Our observations of formin-mediated barbed end insertional polymerization are completely consistent with experiments on several formins (1–6, 15, 17). However, few mechanistic details were known. A popular idea is that one FH2 domain of a formin dimer maintains contact with the barbed end of one strand of the actin helix, whereas the other FH2 domain interacts with the end of the other long pitch helix (4, 5, 18). Flexible linkers between the two formin FH2 domains (18) might accommodate the 2.7-nm offset of the two actin subunits. This mechanism postulates that growth of a barbed end involves dissociation of the trailing formin FH2 domain from its strand, addition of an actin subunit to that strand, and reassociation of the formin FH2 domain with the new terminus of the filament. Because barbed ends grow at >10 subunits per second in vitro and >100 subunits per second in vivo (19), FH2 domains would have to dissociate rapidly from the penultimate actin subunit, but very slowly (half time of >1,000 sec according to our measurements) from the terminal subunit.

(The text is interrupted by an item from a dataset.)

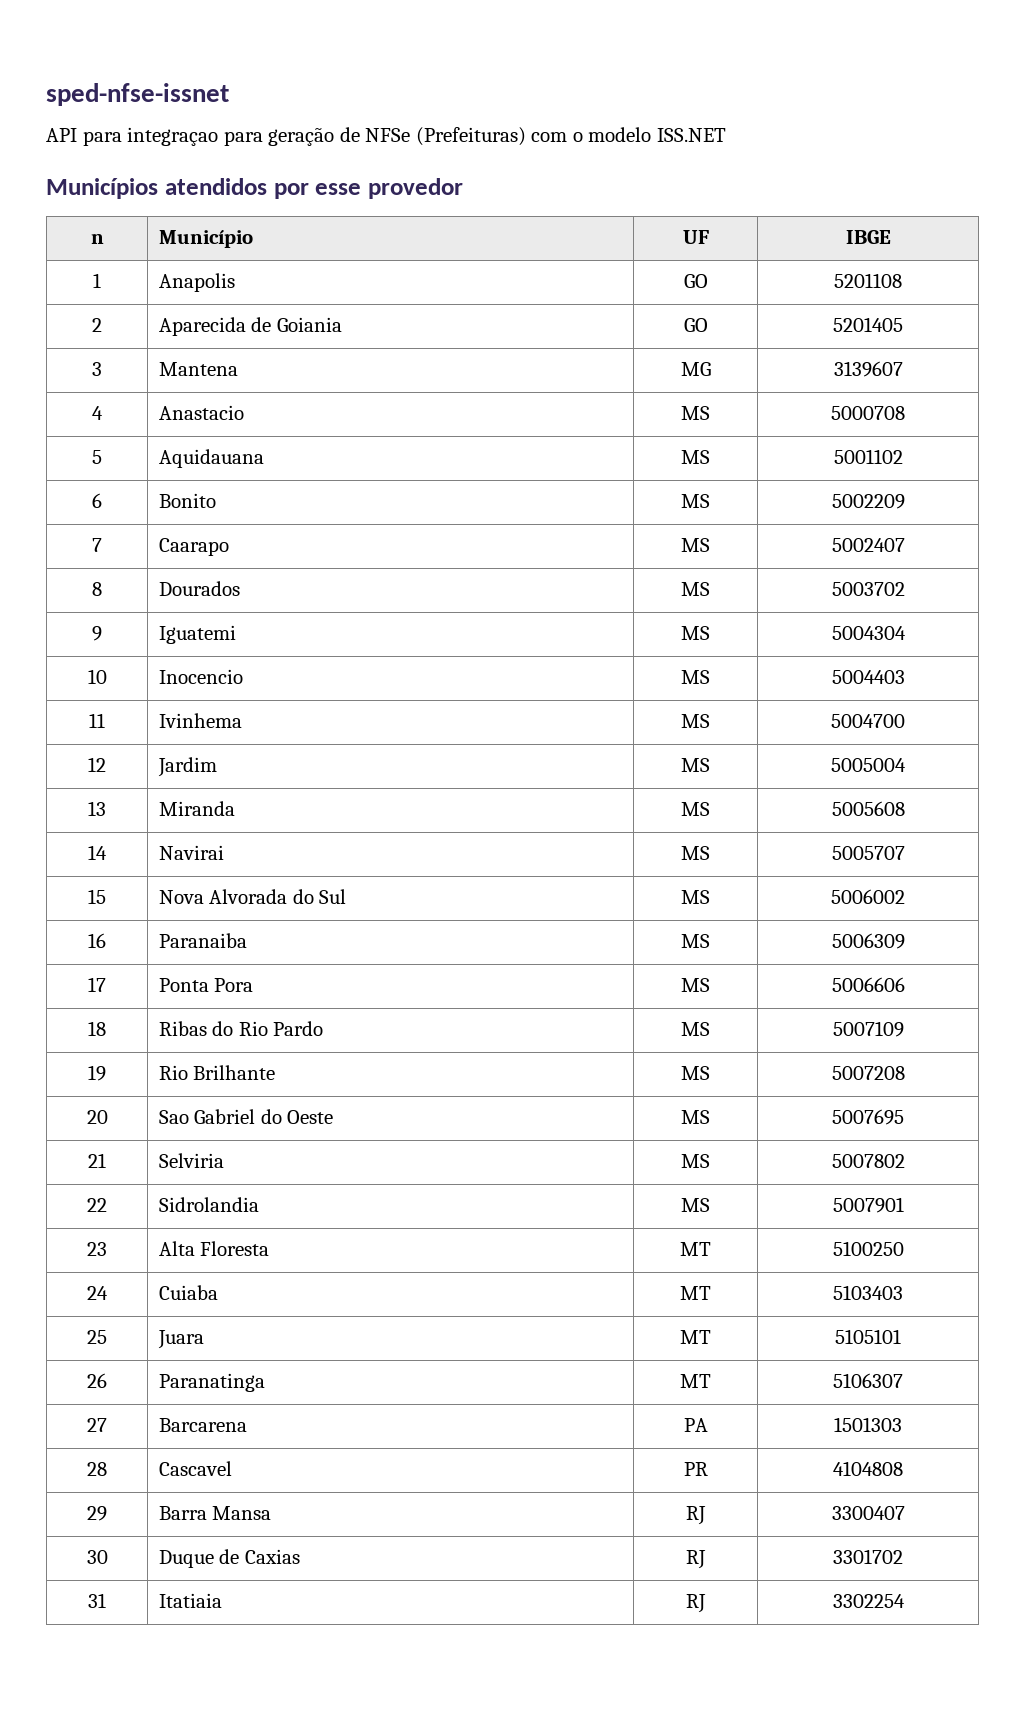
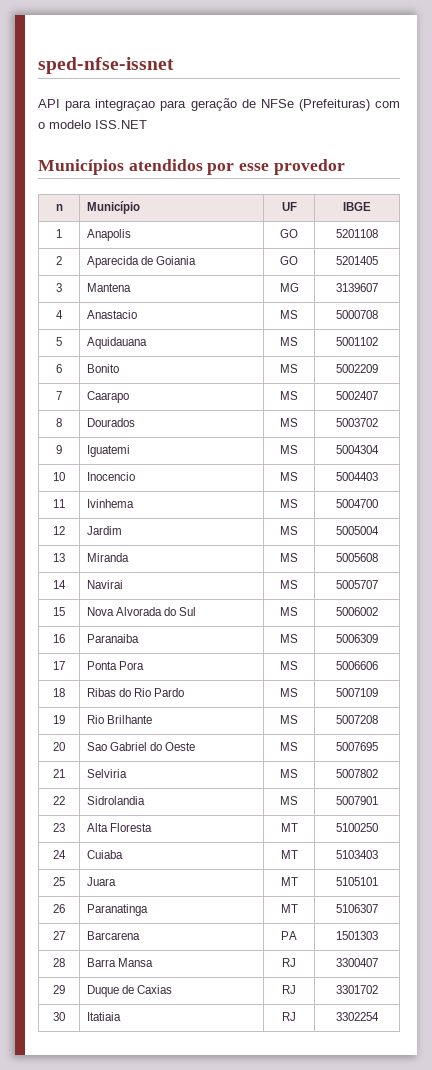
[158,1461,232,1476] [683,1462,708,1476] [833,1461,903,1476] [87,1506,107,1521] | Cascavel | PR | 4104808 // 29 -> (65, 962) none
[86,1550,108,1564] 30 -> [53,985,65,994] 29
[88,1593,106,1608] 31 -> [53,1012,65,1021] 30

Two experiments show that filaments elongating while anchored by a formin do not twist as expected if the formin were immobilized and tracked along the growing actin helix: loops between a myosin anchor and an immobilized formin do not supercoil, and branches formed by Arp2/3 complex do not rotate. If a filament is prevented from rotating by a myosin anchor, growth at its barbed end will rotate the orientation of subunits 360° for every 26 subunits added. Thus, the formin must reorient rapidly on the end of the growing filament or the tether between the formin and the glass must include a rotatable bond. We have never observed rotation of a filament about its attachment point by >180°, even under fluid flow. Thus, alternatives to simple stair-stepping mechanisms should be considered, such as rotation of a growing actin helix relative to the FH2 homodimer like a shaft in a bearing. It has also been proposed that formins might bind to the side at the barbed end of the actin filament (15). Rigorous experimentation will be required to differentiate between these and other possible mechanisms.

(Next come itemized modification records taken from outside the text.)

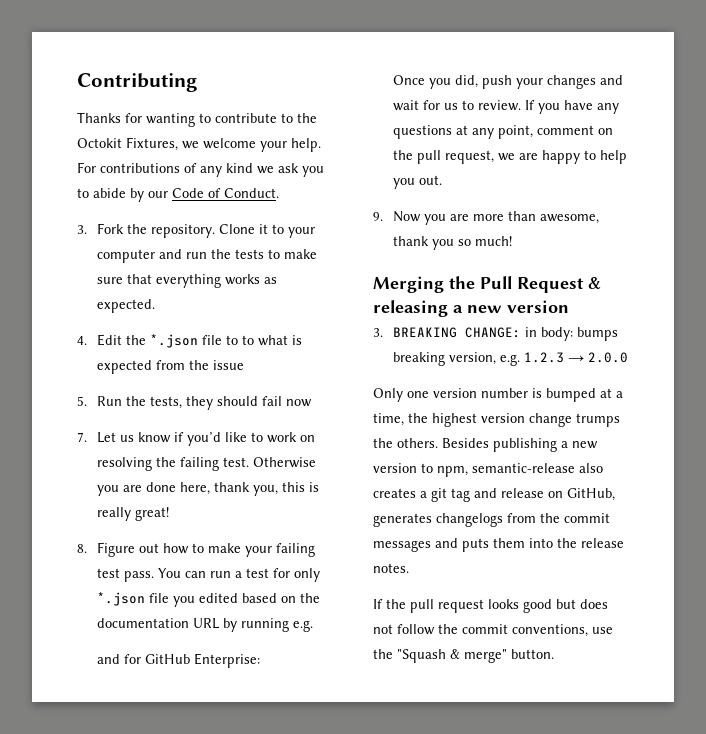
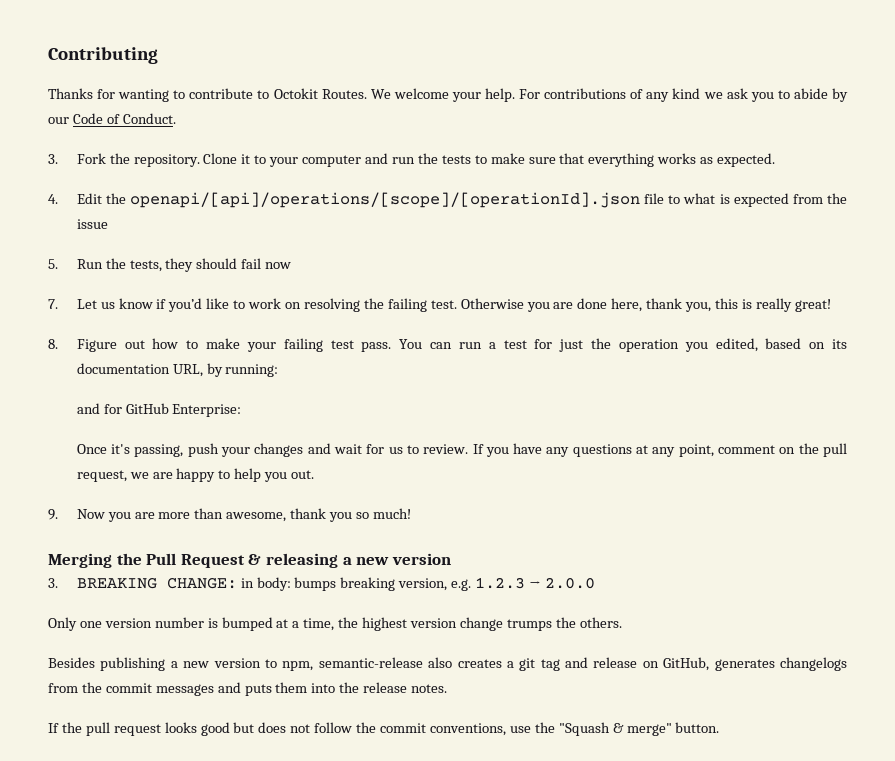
[297,113,317,123] [77,137,199,151] the Octokit Fixtures, we -> [273,88,391,99] Octokit Routes. We
[149,334,198,348] *.json -> [130,192,641,208] openapi/[api]/operations/[scope]/[operationId].json
[241,335,254,345] to -> (681, 199) none
[293,568,320,582] [96,592,320,607] [96,618,313,632] only *.json file you edited based on the documentation URL by running e.g. -> [559,338,847,352] [76,363,279,377] just the operation you edited, based on its documentation URL, by running:
[428,75,478,89] you did, -> [111,444,184,457] it's passing,
(438, 443) none -> (622, 622) //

It has long been appreciated that actin polymerization produces force for cell motility (20, 21), but analysis of this force has been restricted to theoretical studies and investigations of samples of numerous filaments. Biomimetic systems allow measurements of the force produced by populations of actin filaments pushing on a bacterium, bead, or vesicle (22–25). However, these systems are subject to both propulsive forces and opposing friction, and do not reveal the force produced by individual actin filaments.

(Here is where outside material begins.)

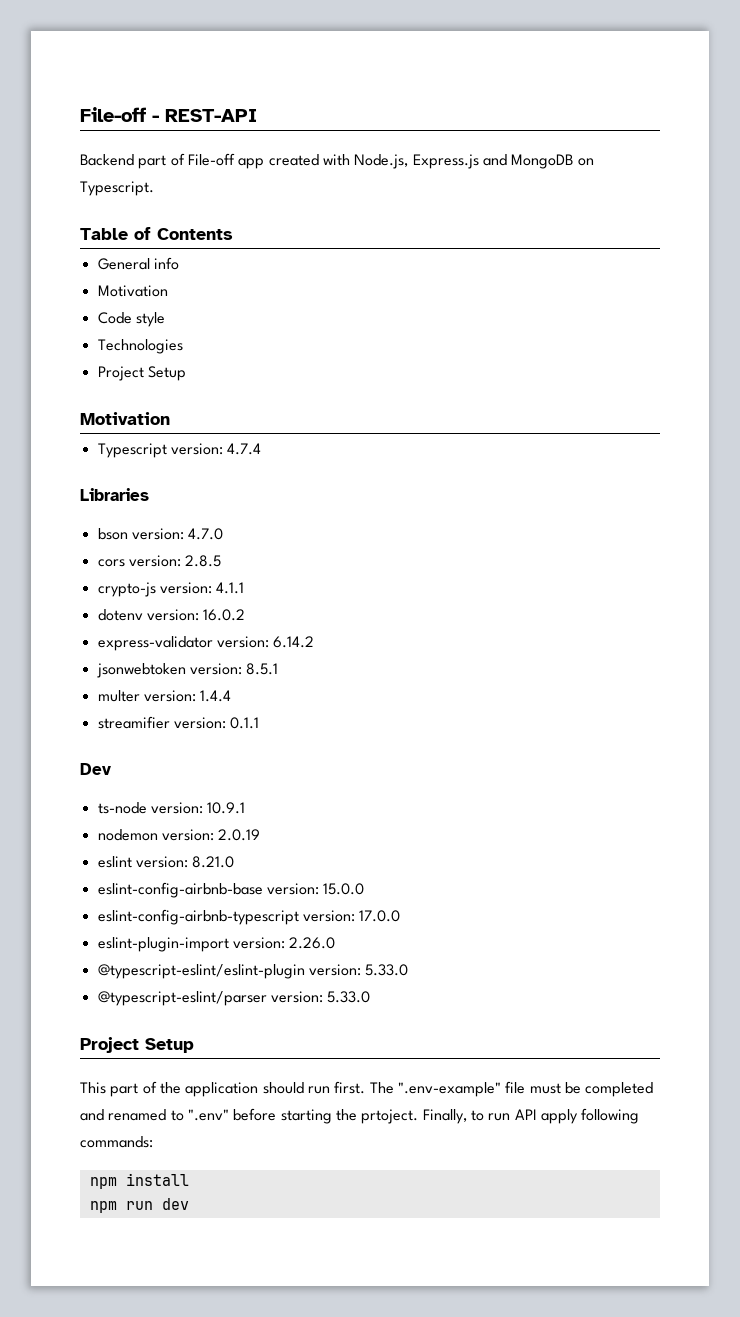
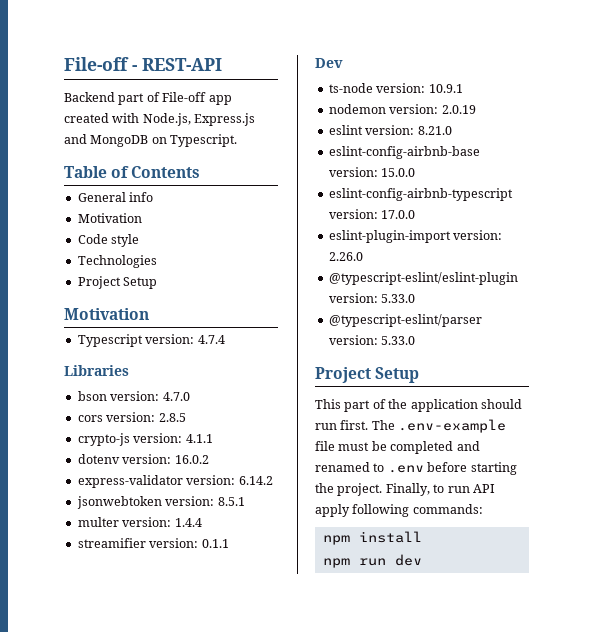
[397,1082,501,1097] ".env-example" -> [398,419,507,433] .env-example
[187,1109,229,1121] ".env" -> [387,465,424,473] .env
[361,1109,419,1124] prtoject. -> [337,483,383,496] project.

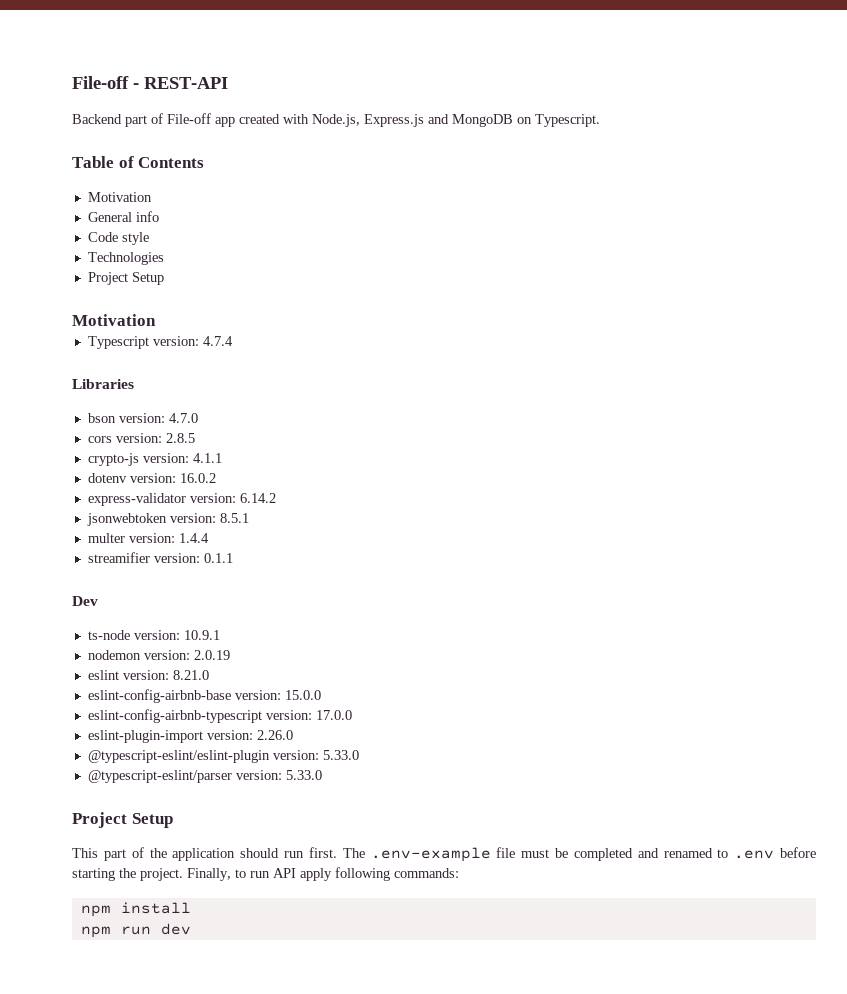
(201, 172) none -> [87,192,152,202] // Motivation
[77,213,142,223] // Motivation -> (159, 216) none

Polymerization of an individual actin filament tethered between a formin and a myosin molecule in the presence of phalloidin produced a force of at least 1.3 pN, close to the theoretical maximum (≈2 pN) under the experimental conditions. Thus, the polymerization motor is very efficient. Microtubules are much stiffer, and their elongation produces buckling forces up to 10 pN (13, 26).

Because only short filaments are sufficiently stiff to transmit the polymerization force without buckling, capping protein is useful to limit the length of the force-producing filaments at the leading edge of motile cells. The capacity of actin polymerization to produce force in association with a formin supports the idea that formins mediate some protrusive forces in cells (7, 27).

In the presence of profilin, looped filaments attached along their length by NEM-myosin and growing from immobilized GST-Bni1(FH1FH2) have been observed to rotate up to 360°.